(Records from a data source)
────────────────────────────────────────
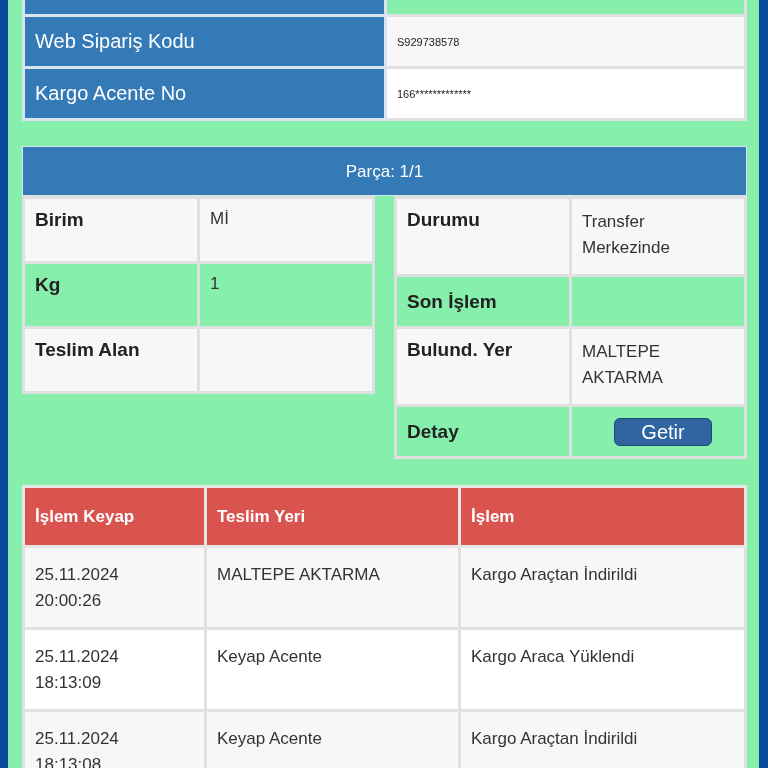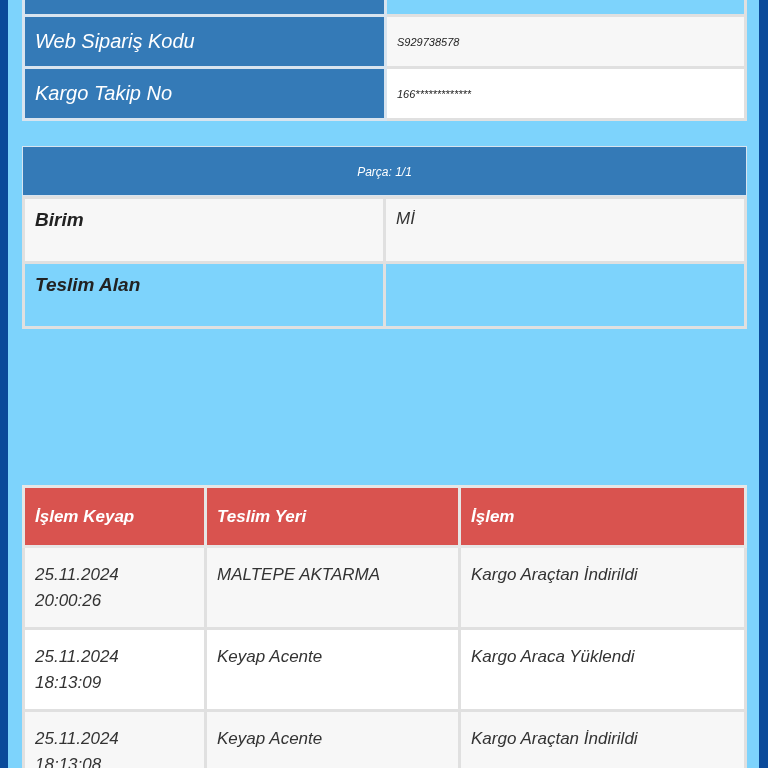"Web Sipariş Kodu" .frame { background: #7dd3fc -> #86efac; font-style: italic -> none }
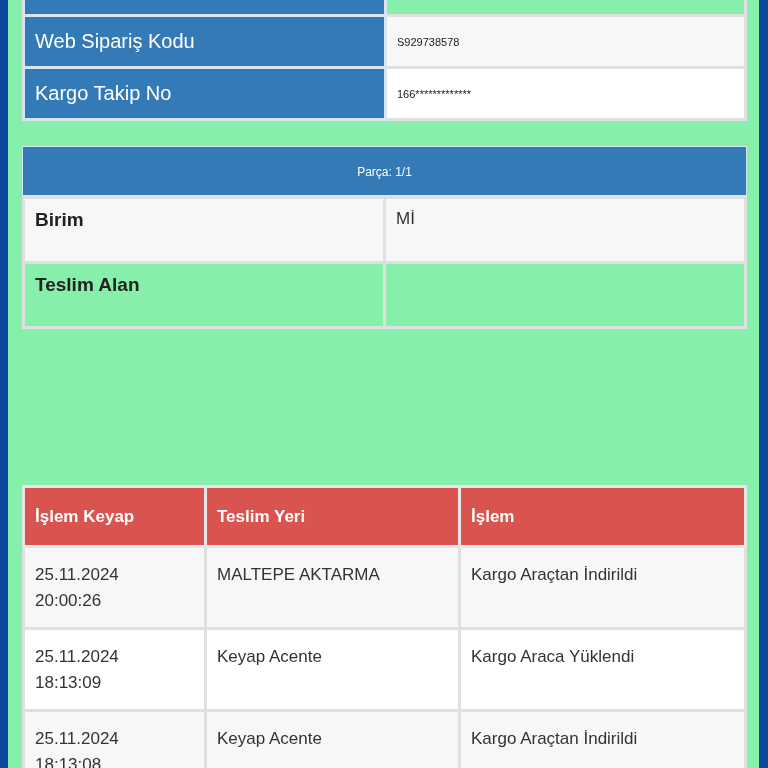"Kargo Takip No" td.lbl { text: Takip -> Acente }
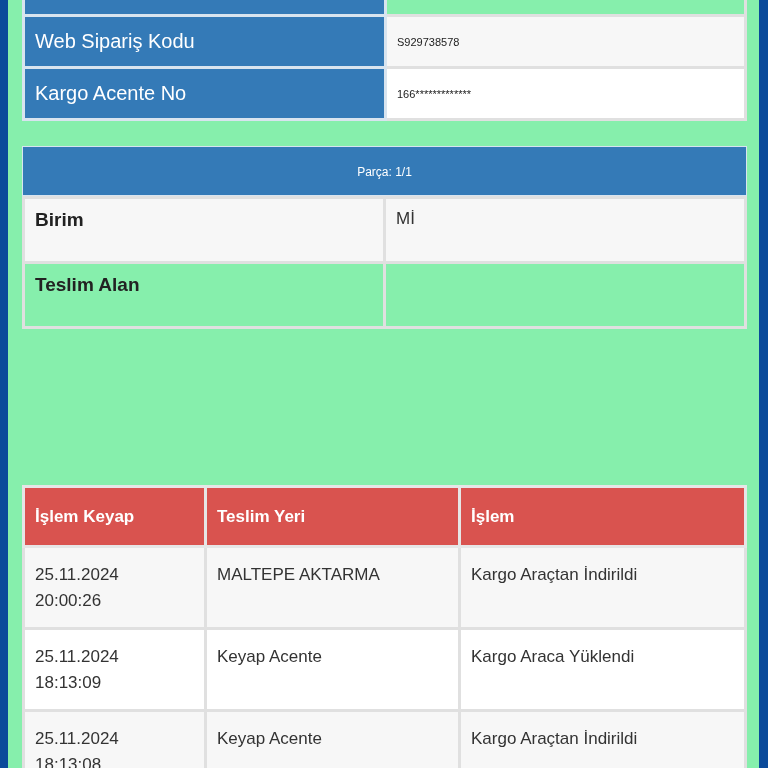"Parça: 1/1" .parca-head { font-size: 12px -> 17px }
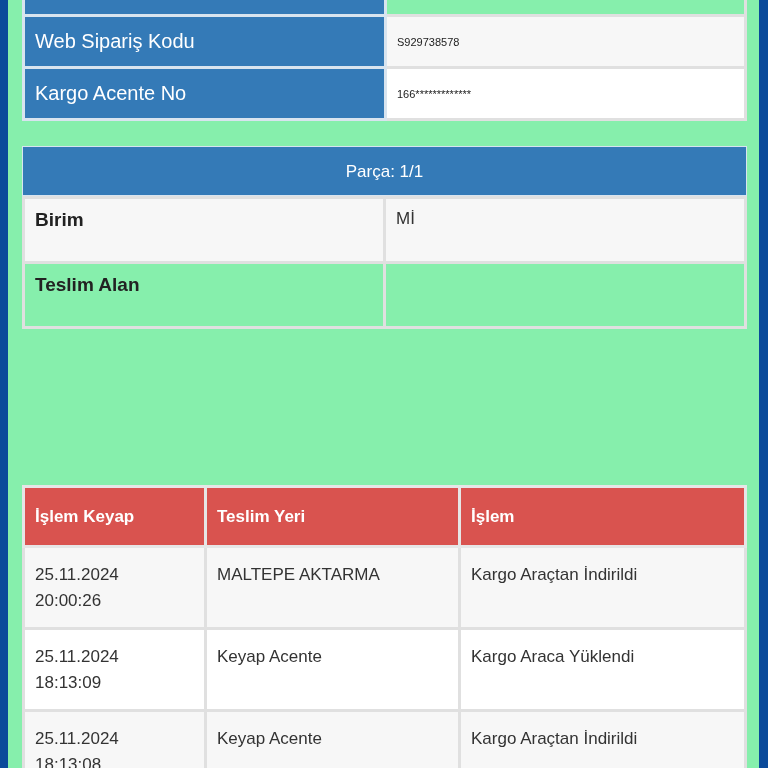"Durumu" div.parca-col { html: none -> <div> <table> <tbody> <tr> <td>Durumu</td> <td>Transfer Merkezinde</td> </tr> <tr> <td>Son İşlem</td> <td></td> </tr> <tr> <td>Bulund. Yer</td> <td>MALTEPE AKTARMA</td> </tr> <tr> <td>Detay</td> <td> <span>Getir</span> </td> </tr> </tbody> </table> </div> }
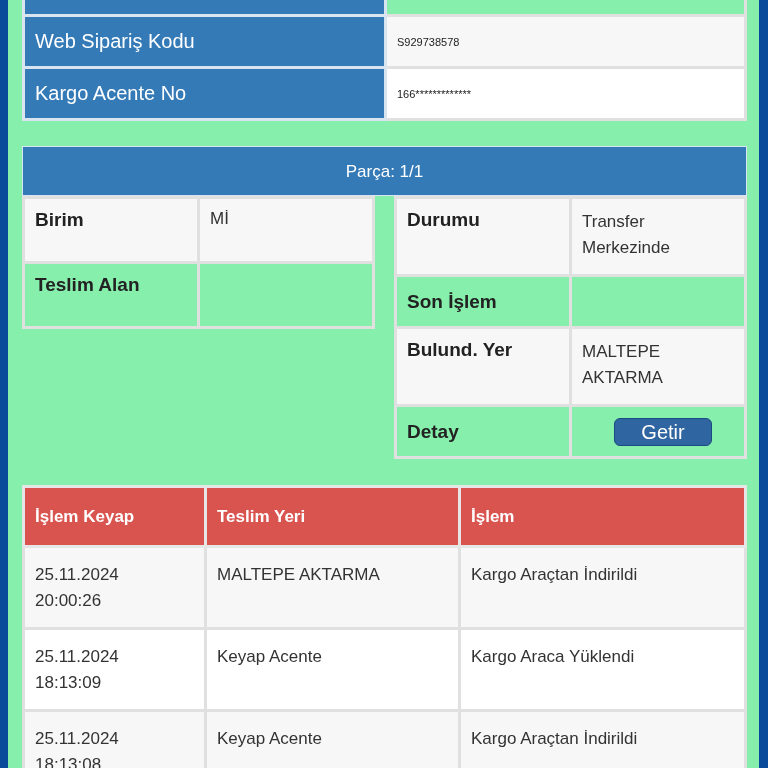"Kg" tr { html: none -> <tr> <td>Kg</td> <td>1</td> </tr> }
────────────────────────────────────────
EXERCISE PROMPT
Repeat, word for word and with no pictures, only the lines running from the beginning of the data to the line that contains "font-size: 12px ->".

WRITTEN REPLY
"Web Sipariş Kodu" .frame { background: #7dd3fc -> #86efac; font-style: italic -> none }
"Kargo Takip No" td.lbl { text: Takip -> Acente }
"Parça: 1/1" .parca-head { font-size: 12px -> 17px }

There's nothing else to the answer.